→ Problem details
An exact reproduction of the records is required, with all images left out.

→ Data for the task
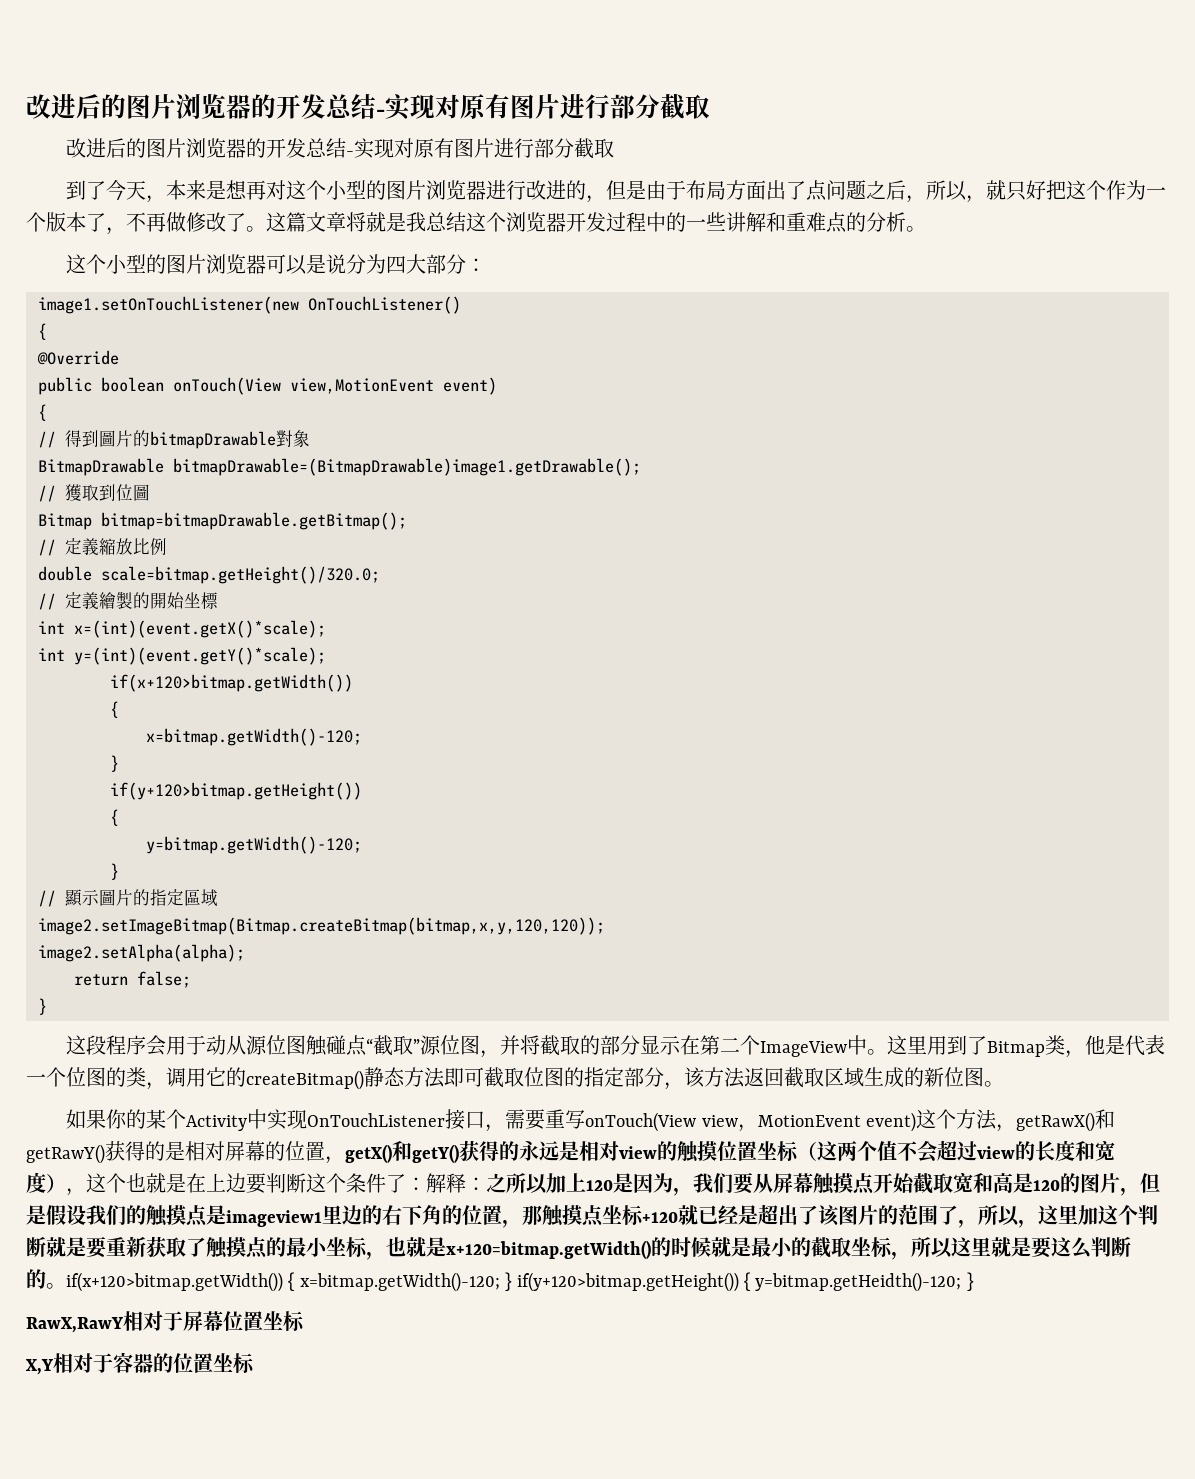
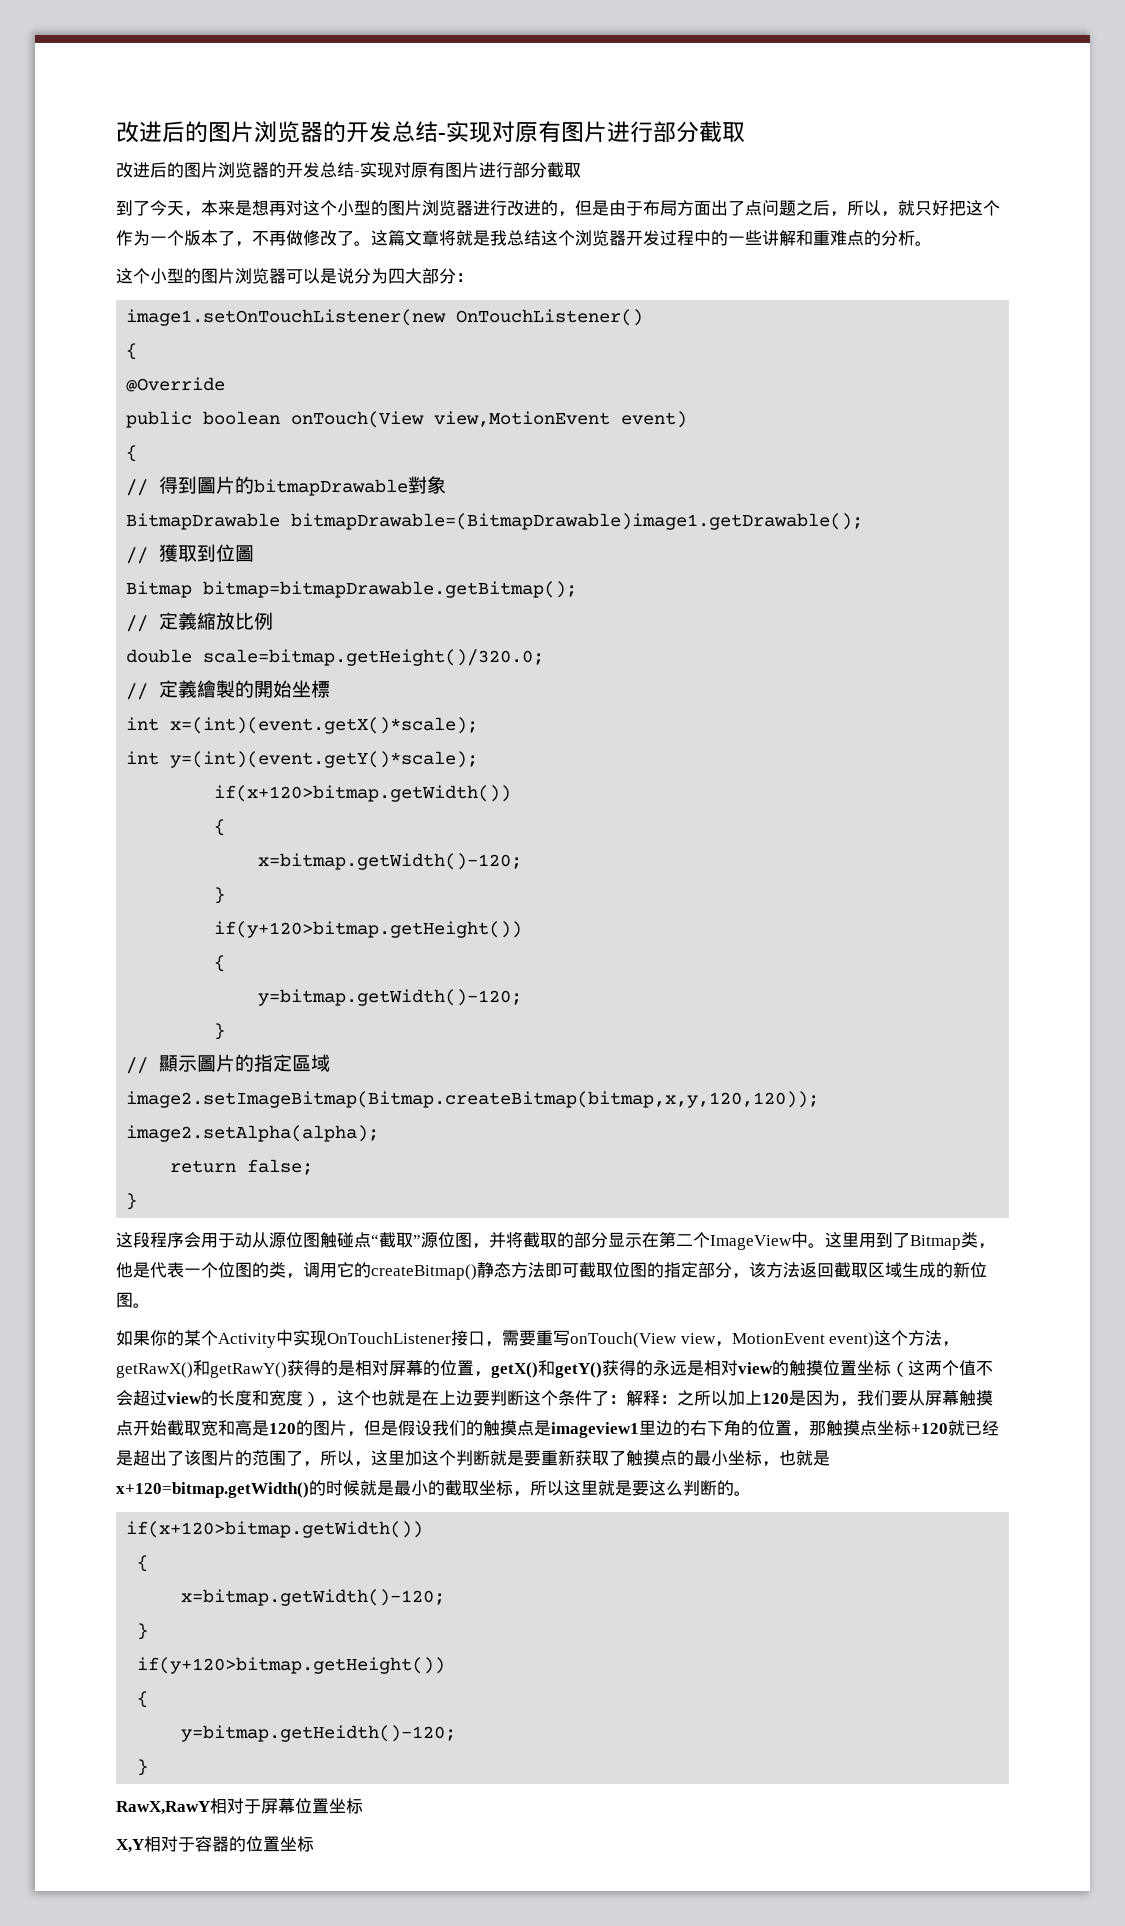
- 之所以加上120是因为，我们要从屏幕触摸点开始截取宽和高是120的图片，但是假设我们的触摸点是imageview1里边的右下角的位置，那触摸点坐标+120就已经是超出了该图片的范围了，所以，这里加这个判断就是要重新获取了触摸点的最小坐标，也就是x+120=bitmap.getWidth()的时候就是最小的截取坐标，所以这里就是要这么判断的。if(x+120>bitmap.getWidth()) { x=bitmap.getWidth()-120; } if(y+120>bitmap.getHeight()) { y=bitmap.getHeidth()-120; }
+ 之所以加上120是因为，我们要从屏幕触摸点开始截取宽和高是120的图片，但是假设我们的触摸点是imageview1里边的右下角的位置，那触摸点坐标+120就已经是超出了该图片的范围了，所以，这里加这个判断就是要重新获取了触摸点的最小坐标，也就是x+120=bitmap.getWidth()的时候就是最小的截取坐标，所以这里就是要这么判断的。
+ if(x+120>bitmap.getWidth())
+ {
+ x=bitmap.getWidth()-120;
+ }
+ if(y+120>bitmap.getHeight())
+ {
+ y=bitmap.getHeidth()-120;
+ }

→ Solution for this problem
- 之所以加上120是因为，我们要从屏幕触摸点开始截取宽和高是120的图片，但是假设我们的触摸点是imageview1里边的右下角的位置，那触摸点坐标+120就已经是超出了该图片的范围了，所以，这里加这个判断就是要重新获取了触摸点的最小坐标，也就是x+120=bitmap.getWidth()的时候就是最小的截取坐标，所以这里就是要这么判断的。if(x+120>bitmap.getWidth()) { x=bitmap.getWidth()-120; } if(y+120>bitmap.getHeight()) { y=bitmap.getHeidth()-120; }
+ 之所以加上120是因为，我们要从屏幕触摸点开始截取宽和高是120的图片，但是假设我们的触摸点是imageview1里边的右下角的位置，那触摸点坐标+120就已经是超出了该图片的范围了，所以，这里加这个判断就是要重新获取了触摸点的最小坐标，也就是x+120=bitmap.getWidth()的时候就是最小的截取坐标，所以这里就是要这么判断的。
+ if(x+120>bitmap.getWidth())
+ {
+ x=bitmap.getWidth()-120;
+ }
+ if(y+120>bitmap.getHeight())
+ {
+ y=bitmap.getHeidth()-120;
+ }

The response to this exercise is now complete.